Jul 132013
 

Coventry God Cakes

… Naked, you are blue as the night in Cuba;
You have vines and stars in your hair;
Naked, you are spacious and yellow
As summer in a golden church….

From ‘Sonnet XXVII: Naked You Are As Simple as one of your Hands’ by Pablo Neruda (1904-1973)

I’ve been reading up on the Anglo Saxons and the Vikings for a new project, which has taken my thoughts to Lady Godiva, the putative anniversary of whose daring exploit is today. Everyone knows the story of Lady Godiva riding naked through the streets of Coventry to save the people of the city from her husband’s excessive demands for taxation. Peeping Tom is supposed to have been struck blind after boring a hole through a shutter in order to see her. It’s a story that has been told, retold, embroidered, painted and celebrated in song and story. But is it true?
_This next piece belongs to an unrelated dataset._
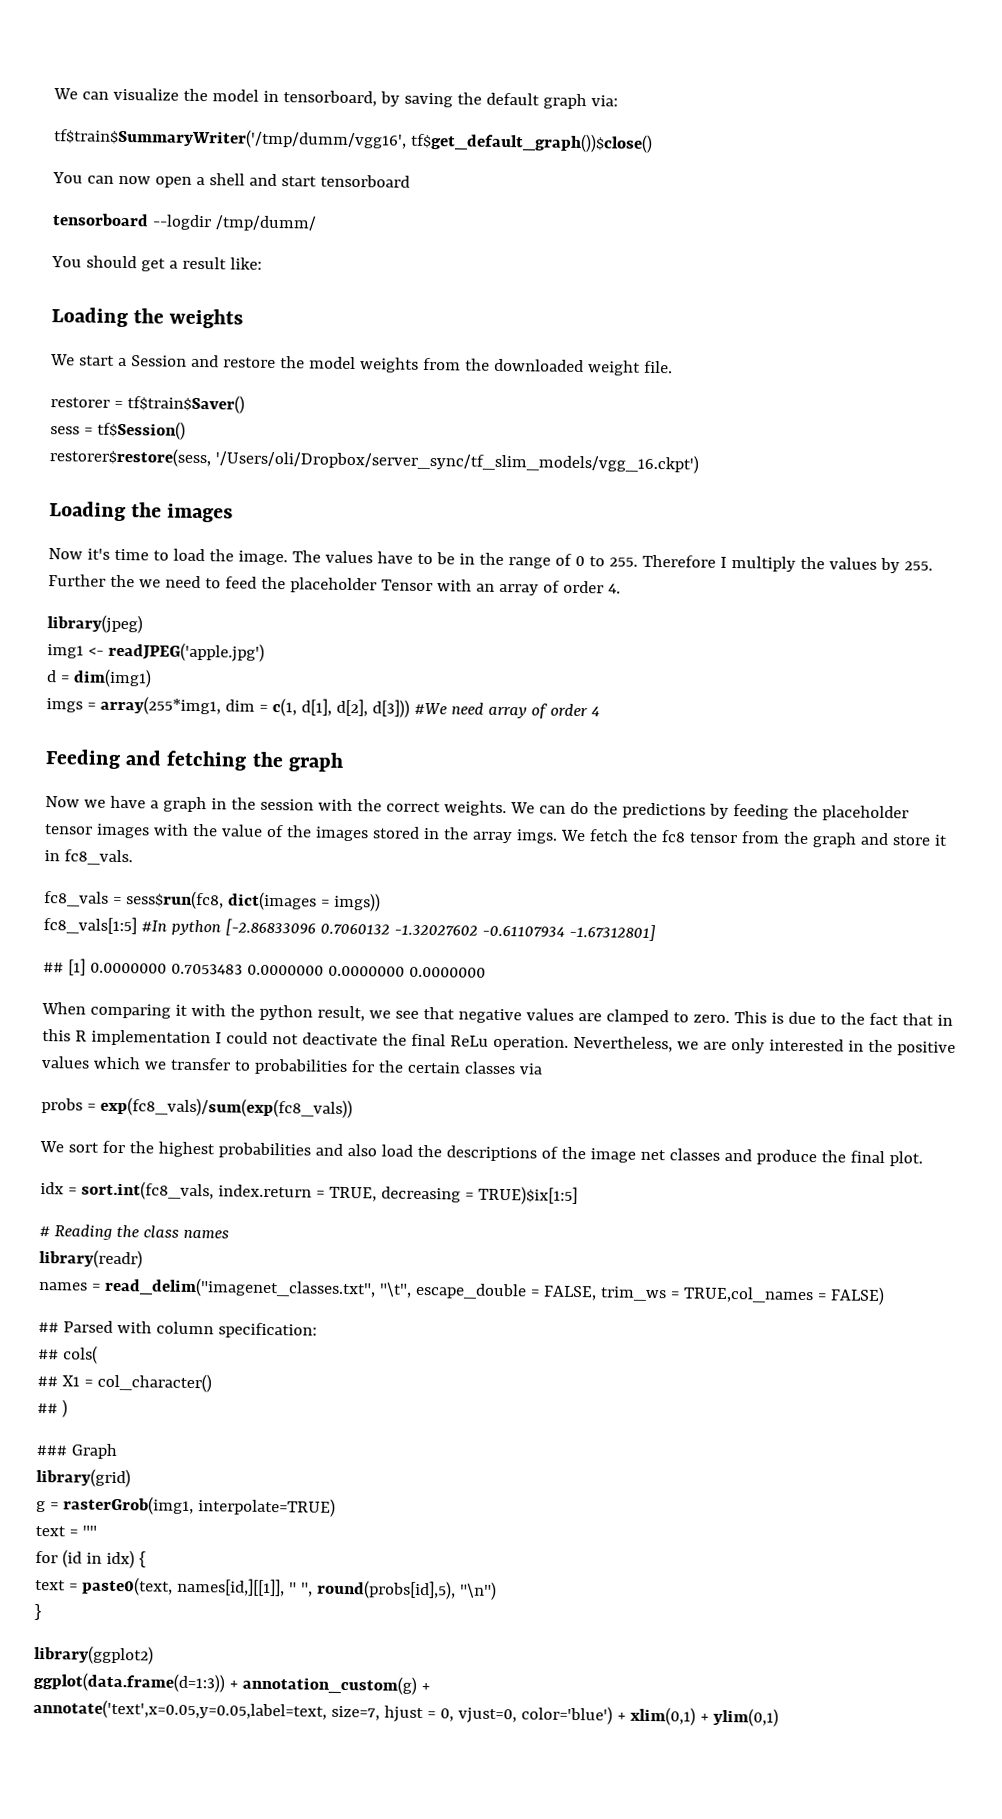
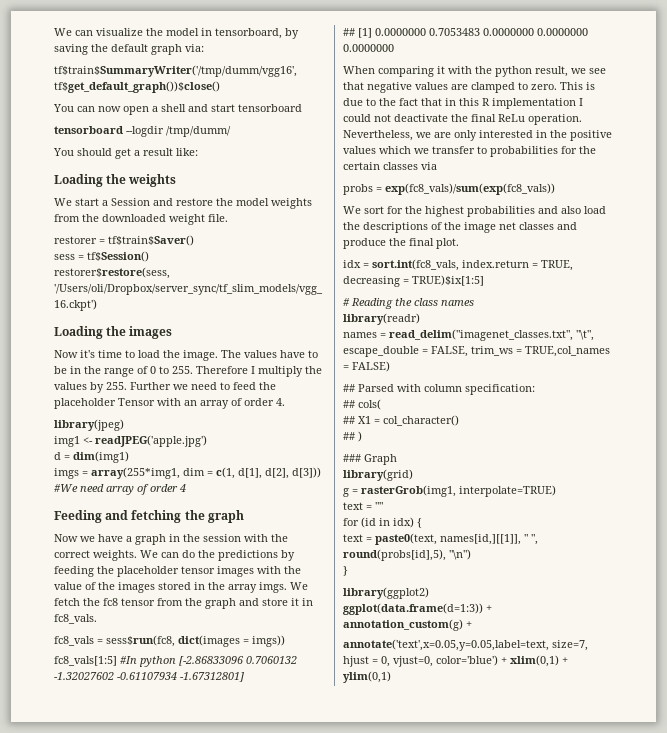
- The values have to be in the range of 0 to 255. Therefore I multiply the values by 255. Further the we need to feed the placeholder Tensor with an array of order 4.
+ The values have to be in the range of 0 to 255. Therefore I multiply the values by 255. Further we need to feed the placeholder Tensor with an array of order 4.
 Lady Godiva entering Coventry painting

Lady Godiva entering Coventry by David Gee (1793-1872)

Let’s start with the facts.  Godiva (or Godgifu as she was known in Anglo-Saxon) was an historical figure, as was her husband Earl Leofric and she is mentioned by a number of thirteenth century chroniclers such as Florence of Worcester, Ranulf Higden and Roger of Wendover. Evidence of her life exists in deeds and documents of the period.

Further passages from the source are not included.